Freeze tightens Argentina blueberry volumes - The Packer

Freeze tightens Argentina blueberry volumes

09/13/2013 02:13:00 PM
Tom Burfield

click image to zoomCourtesy Wish FarmsFreezes in Argentina’s Tucuman and Concordia growing regions damaged some early-season blueberries, says Teddy Koukoulis, director of blueberry operations for Wish Farms, Plant City, Fla. Early prices may be higher than usual and supplies might be tight, but conditions should improve as the season progresses.Freezes in major Argentina growing areas may lead to tight blueberry supplies and high prices early in the season, but supplies and prices should return to their usual levels as the season progresses, U.S. importers say.

In August, the Argentinean Blueberry Committee, Buenos Aires, predicted growers would export 16,000 tons of blueberries this season, up from 15,000 tons last year.

By early September, however, it revised the estimate downward to 14,900 tons.

About 63% of Argentina’s blueberry exports should end up in the U.S., with roughly 30% destined for Europe and the United Kingdom, committee manager Inez Pelaez said.

Teddy Koukoulis, director of blueberry operations for Wish Farms, Plant City, Fla., was in Argentina in late August and saw a farm with no freeze protection in the Tucuman region that suffered up to 40% crop damage.

“The first pick will suffer,” he said. “That’s where the damage is.”

The grower should be able to continue to pick through the season and salvage some of his crop, he said.

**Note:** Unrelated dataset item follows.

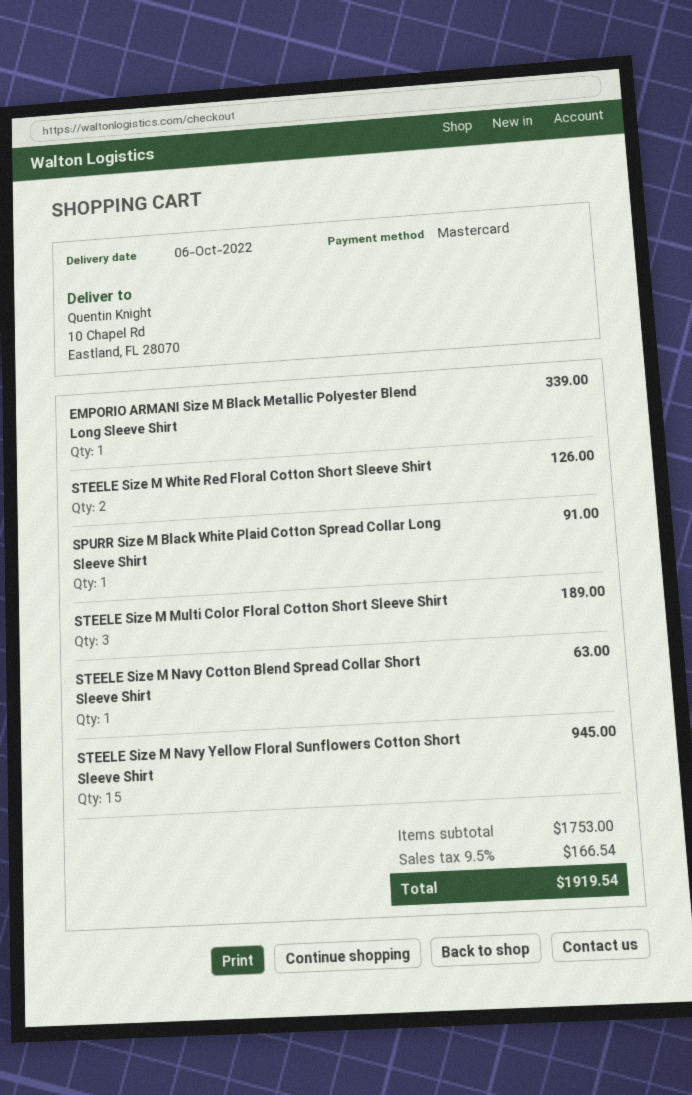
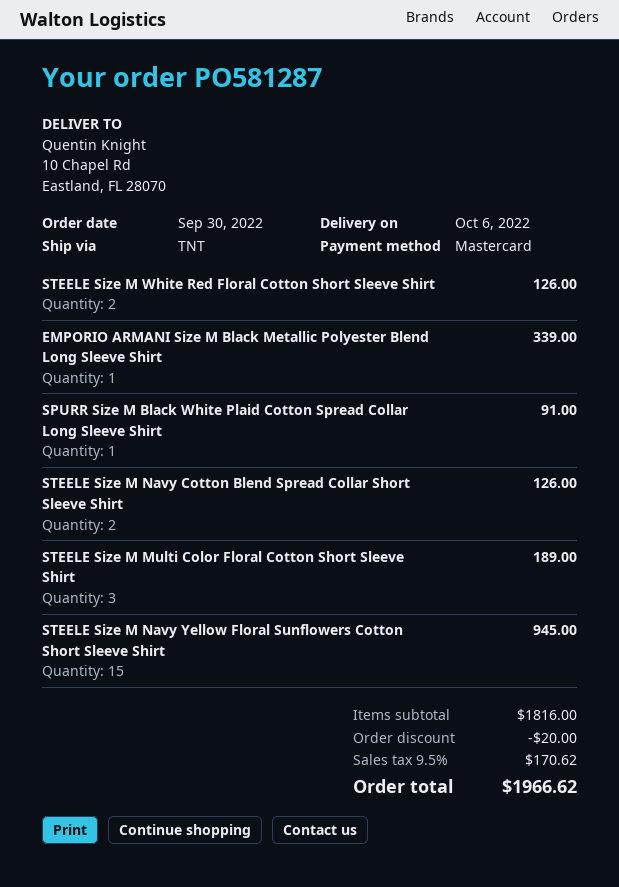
STEELE Size M Navy Cotton Blend Spread Collar Short Sleeve Shirt: 1 for 63.00 -> 2 for 126.00
subtotal: 1753.00 -> 1816.00
discount: none -> 20.00
tax: 9.5% = 166.54 -> 9.5% = 170.62
total: 1919.54 -> 1966.62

But some farms with no freeze protection lost buds, flowers and berries.

“They’re not going to be able to do anything,” Koukoulis said.


Some areas looking good

Eduardo Campos, director of perishable logistics for Customized Brokers, a division of Miami-based Crowley Fresh, also was in Argentina’s Tucuman growing region this summer.

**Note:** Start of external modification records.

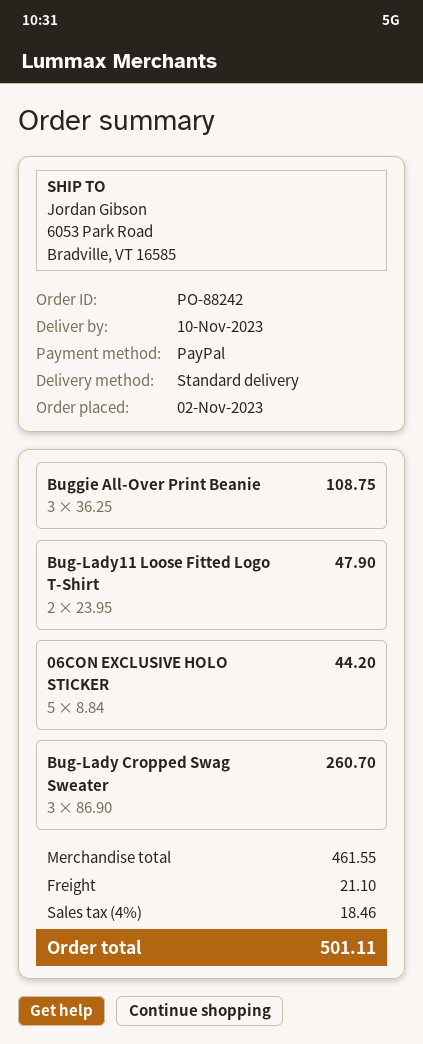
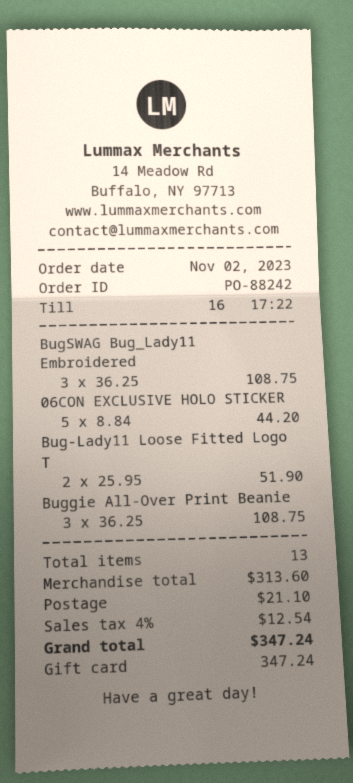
payment method: PayPal -> gift card
Bug-Lady11 Loose Fitted Logo T-Shirt: 2 x 23.95 = 47.90 -> 2 x 25.95 = 51.90
Bug-Lady Cropped Swag Sweater: 3 x 86.90 = 260.70 -> none
BugSWAG Bug_Lady11 Embroidered: none -> 3 x 36.25 = 108.75
subtotal: 461.55 -> 313.60
tax: 4% = 18.46 -> 4% = 12.54
total: 501.11 -> 347.24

“The fields that I saw were beautiful,” he said. “The fruit looked really good and almost ready to be harvested.”

Growers were excited about the weather and the plant reaction, he said.

“The weather has been great, so they are expecting a very nice season this year with very good quality,” he said.

The Giumarra Cos., Los Angeles, expects its first Argentina blueberries to arrive the last week of September or the first week of October, which is the normal kickoff time, said Tom Richardson, vice president of global development.

The start date was expected to be earlier than usual until the frost hit and took out about 10% of the company’s early production.

Other than the freezes, growing conditions have been good, he said.


Prices expected to be higher

Prices of Argentina blueberries will be significantly higher this fall compared with those of domestic summer berries.

“For the month of July, (prices were) significantly lower than where they had been the last couple of years, with a lot more volume,” said Jim Roberts, vice president of sales for Naturipe Farms LLC, Estero, Fla.

Because of the large U.S. crop, some prices were below the cost of the harvest, he said.

According to the U.S. Department of Agriculture, on Sept. 9, flats of 12 1-pint cups medium-large blueberries from Michigan were shipping at $28.50-33; 6-ounce cups of mediums, $18.50-22.50.

That scenario shouldn’t affect the Argentina deal, though, because retailers know costs for imports go up, Roberts said.

In the U.S., most markets are only one to three days away from domestic production areas by truck, he said, compared with 5,000 miles away by air for Argentinean imports.

“Retailers understand that logistics drive higher costs during the winter time, and there is less production,” he said.


Tight supplies, but no loss of quality

Koukoulis was not confident volume out of Argentina would be as strong this season as last.

“I think the supply will be lucky to get to last year’s number,” he said.

The problems suffered by growers should not impact quality of exported berries, he said. Cull rates will be up, and unfit berries will be sent to processing.

“The package you’re going to see in the store will be outstanding,” he said.

The strong U.S. summer crop creates demand that bodes well for the import season, Roberts said.

“When it transitions from domestics to imports, even though costs go up, consumers will continue to consume blueberries if they were having a good experience with them,” he said.